Your assignment: Which lines run from the one containing "15 | fe: 0.15 -> 0.16" through the end of the entries? Restate them word for word, and only those.

Working data:
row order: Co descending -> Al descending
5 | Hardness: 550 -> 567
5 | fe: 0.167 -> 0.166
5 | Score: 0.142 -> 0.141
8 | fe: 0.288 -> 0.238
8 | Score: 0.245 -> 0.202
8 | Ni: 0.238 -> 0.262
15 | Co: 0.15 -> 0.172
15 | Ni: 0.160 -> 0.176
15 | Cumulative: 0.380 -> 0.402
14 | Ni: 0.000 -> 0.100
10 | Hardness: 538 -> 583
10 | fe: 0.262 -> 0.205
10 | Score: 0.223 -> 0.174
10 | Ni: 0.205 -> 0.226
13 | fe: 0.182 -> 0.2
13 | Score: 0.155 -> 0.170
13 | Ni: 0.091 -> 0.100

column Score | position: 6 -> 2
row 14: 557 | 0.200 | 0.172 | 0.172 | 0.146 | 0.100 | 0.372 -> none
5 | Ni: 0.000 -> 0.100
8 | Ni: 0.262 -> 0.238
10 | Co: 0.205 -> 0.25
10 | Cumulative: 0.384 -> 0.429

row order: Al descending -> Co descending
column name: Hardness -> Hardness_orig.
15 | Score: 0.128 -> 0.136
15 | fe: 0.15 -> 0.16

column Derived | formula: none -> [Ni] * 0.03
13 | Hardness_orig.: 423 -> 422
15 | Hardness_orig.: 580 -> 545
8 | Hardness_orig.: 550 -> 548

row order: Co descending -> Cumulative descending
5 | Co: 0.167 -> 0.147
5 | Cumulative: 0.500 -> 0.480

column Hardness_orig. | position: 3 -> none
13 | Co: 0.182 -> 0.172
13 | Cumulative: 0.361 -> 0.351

Reply:
15 | fe: 0.15 -> 0.16

column Derived | formula: none -> [Ni] * 0.03
13 | Hardness_orig.: 423 -> 422
15 | Hardness_orig.: 580 -> 545
8 | Hardness_orig.: 550 -> 548

row order: Co descending -> Cumulative descending
5 | Co: 0.167 -> 0.147
5 | Cumulative: 0.500 -> 0.480

column Hardness_orig. | position: 3 -> none
13 | Co: 0.182 -> 0.172
13 | Cumulative: 0.361 -> 0.351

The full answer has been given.